The bill claims to "cover the increase in debt through tax reform", boosting expectations for a "soft landing" of the economy in the short term, but the market generally questions the fiscal sustainability of the United States - the U.S. federal fiscal deficit reached $1.147 trillion in the first five months of fiscal year 2025, an increase of 38% year-on-year. Tax growth faces resistance, and the debt "snowball" effect may be difficult to curb. In an interview with CBS, Musk publicly stated that he was "disappointed with the bill's increase in deficit", while the Democratic Party accused it of "undermining government efficiency". In the subsequent Senate review process, possible revisions (such as a reduction in the scale of tax cuts) and the uncertainty of the president's signature will become potential core factors suppressing market risk appetite.

In short, the current core issue in the market has shifted from liquidity and interest rate cuts to U.S. bonds, and the "Trump risk" is always online.

As a bellwether of digital assets, Bitcoin broke through $100,000 in April and staged a counterattack show in May - it soared from the oscillation range of $95,000 at the beginning of the month to $105,000 at the end of the month, with a monthly increase of 12%. During this period, it once reached $112,000, refreshing the high point since April 2024, which greatly reversed the market's inherent perception of it as a "high-volatility risk asset". With the tariff war entering a new stage, this resonance effect with the U.S. stock market (the Nasdaq index rose 9.56% during the same period) means that investors are re-anchoring assets amid policy uncertainty.

In such a market atmosphere, Bitcoin's own fundamentals have also ushered in key catalysts, and the "siphon effect" at the capital level is particularly significant: according to data compiled by Bloomberg, in the past five weeks, the US Bitcoin ETF has attracted more than US$9 billion in capital inflows. At the same time, gold funds have suffered more than US$2.8 billion in capital outflows. It can be seen that some investors are abandoning traditional gold and turning to Bitcoin, known as "digital gold", and regard it as a new value storage and hedging tool. The investment trend has changed significantly.

Among them, BlackRock's internal investment portfolio BlackRock Strategic Income Opportunities Portfolio continues to increase its Bitcoin ETF (IBIT) size. Currently, IBIT's asset management scale exceeds US$72 billion. Although it was only launched last year, it has ranked among the world's 25 largest Bitcoin ETFs. From a more macro perspective, the rapid development of IBIT reflects that cryptocurrencies are accelerating their integration into the mainstream financial system.
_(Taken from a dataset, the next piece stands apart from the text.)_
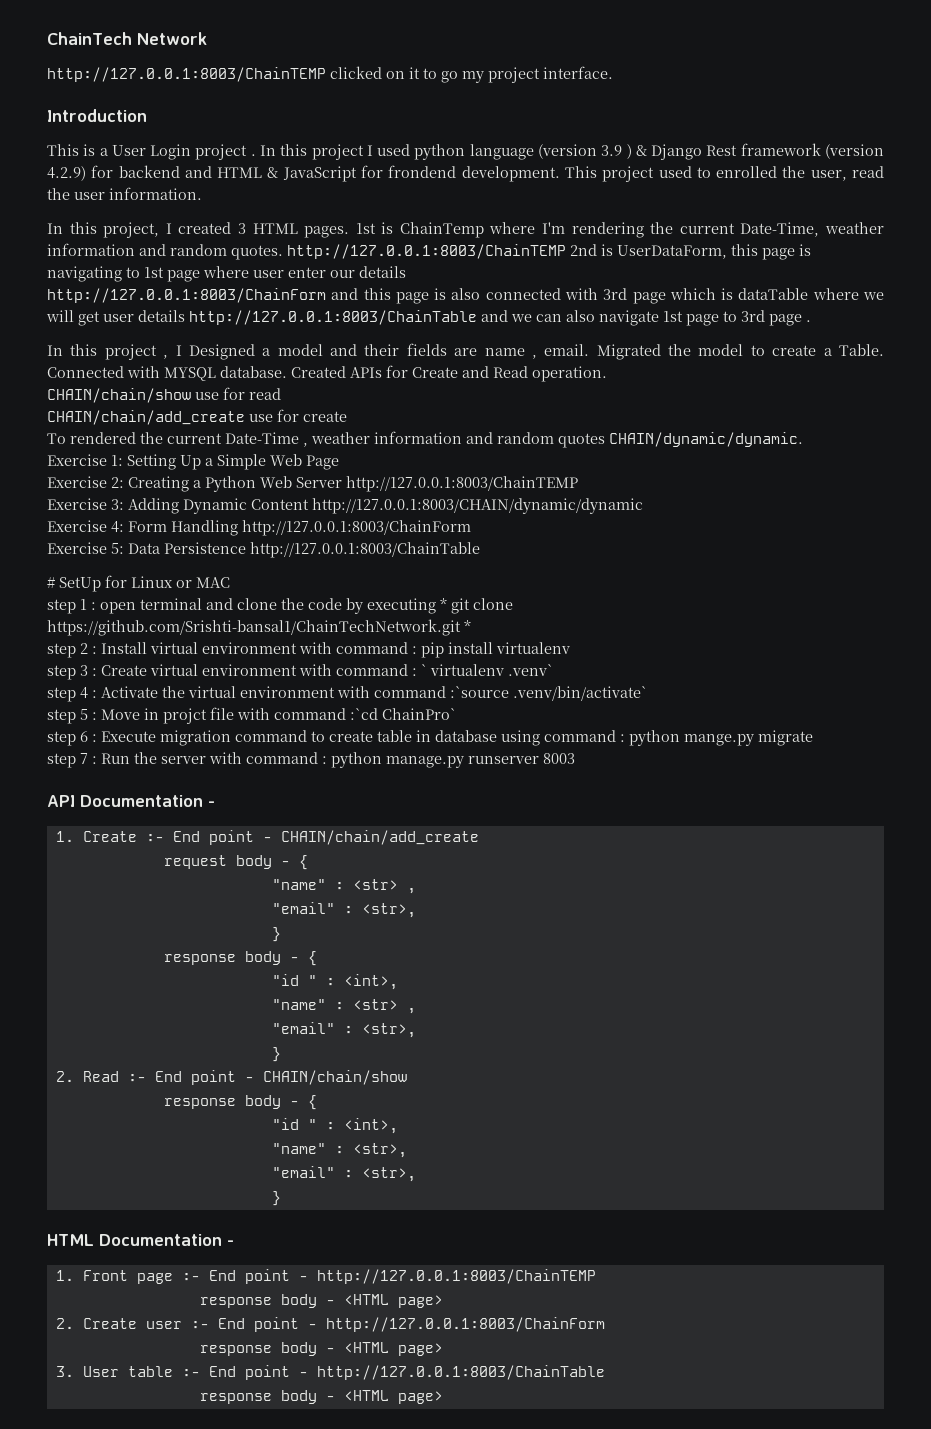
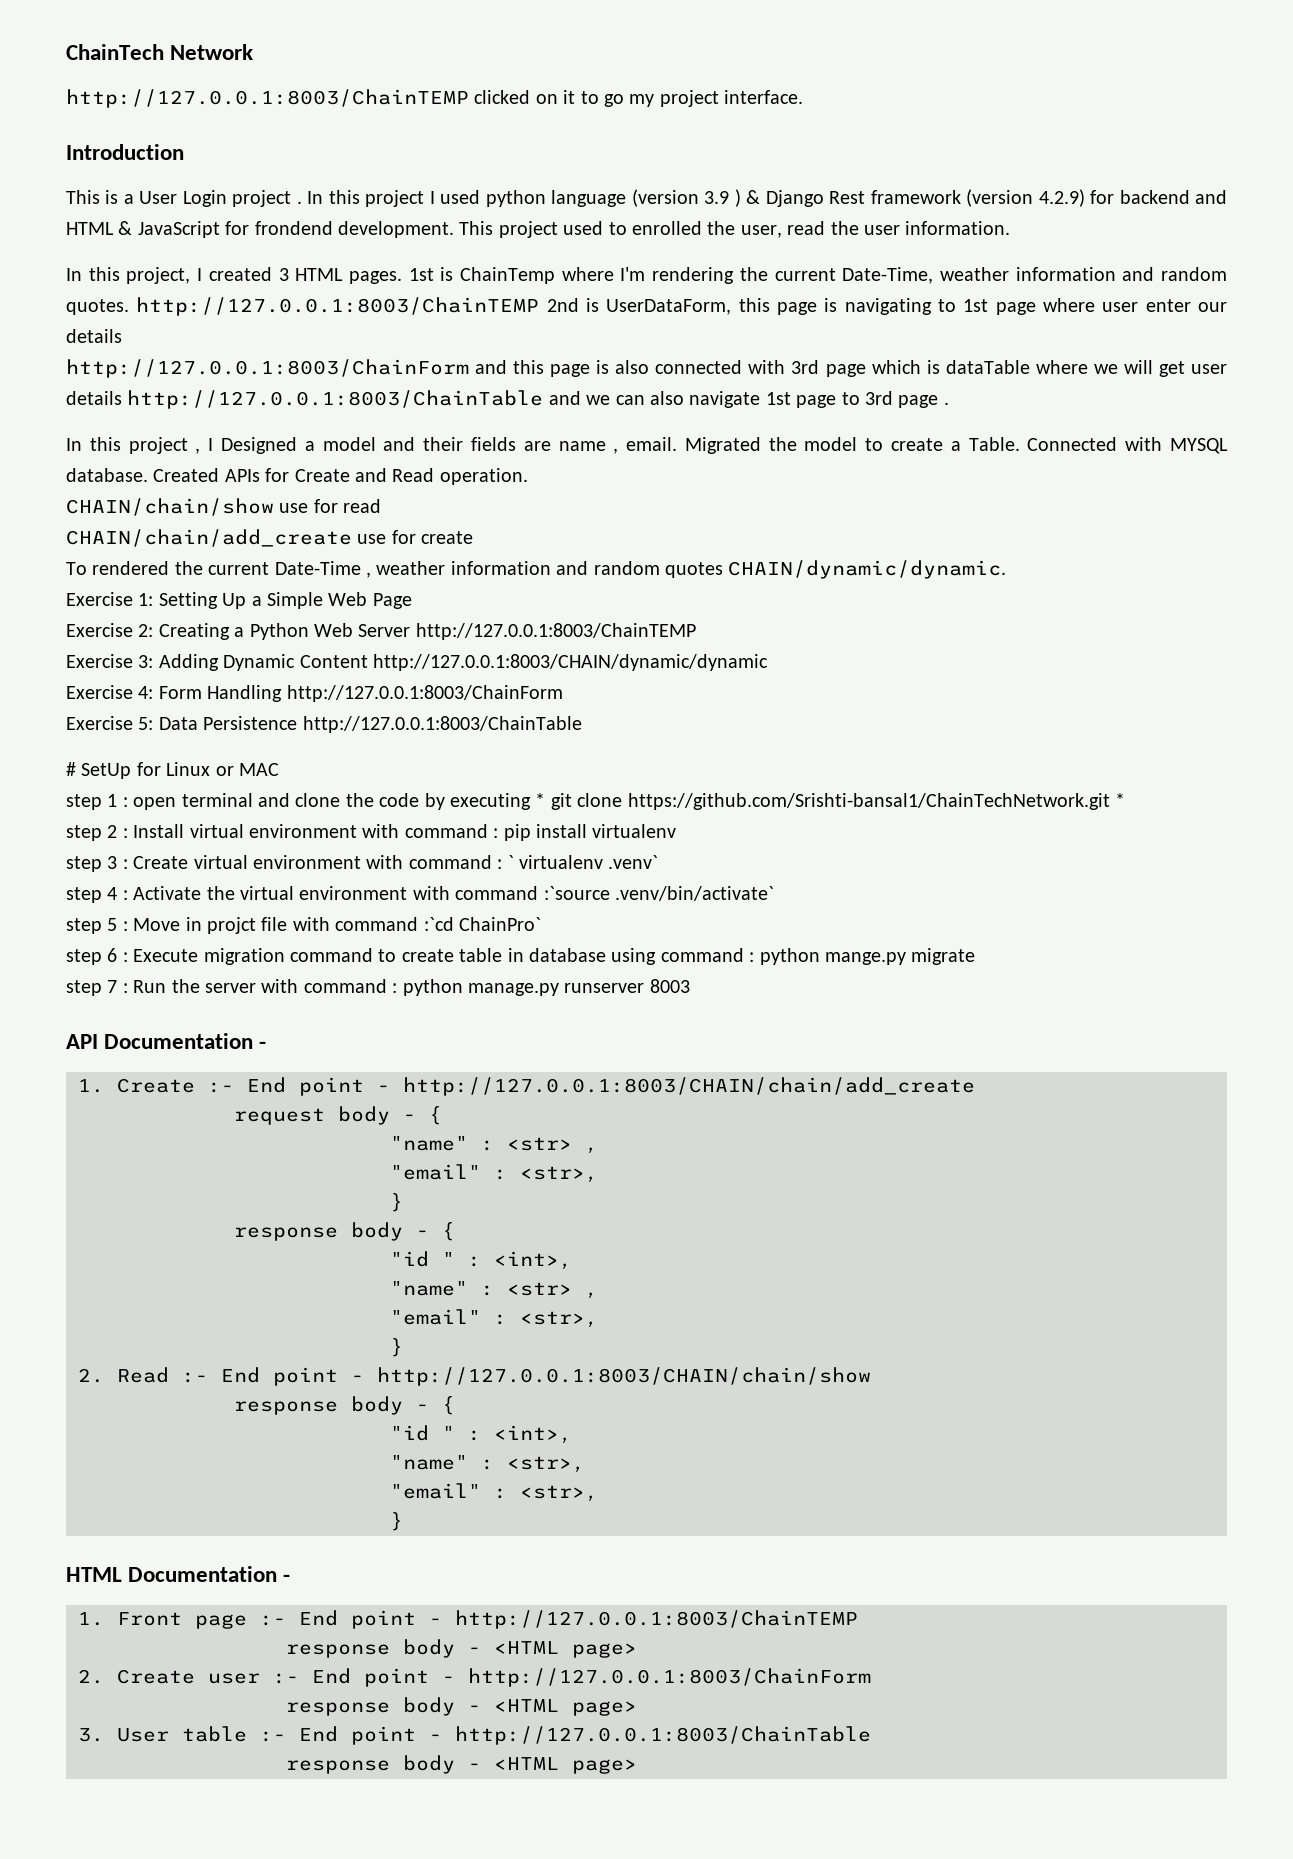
- 1. Create :- End point - CHAIN/chain/add_create
+ 1. Create :- End point - http://127.0.0.1:8003/CHAIN/chain/add_create
- 2. Read :- End point - CHAIN/chain/show
+ 2. Read :- End point - http://127.0.0.1:8003/CHAIN/chain/show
On the 19th, JPMorgan Chase announced that it would begin to allow customers to invest in Bitcoin, although its CEO Jamie Dimon remained skeptical. "We will allow customers to buy Bitcoin," Dimon said at the bank's annual investor day event on Monday. "We will not provide custody services, but will reflect the relevant transactions in customer statements." This decision is a significant move for the largest bank in the United States, and it also marks the further integration of Bitcoin into the mainstream investment field, which may prompt institutions such as Goldman Sachs to follow suit.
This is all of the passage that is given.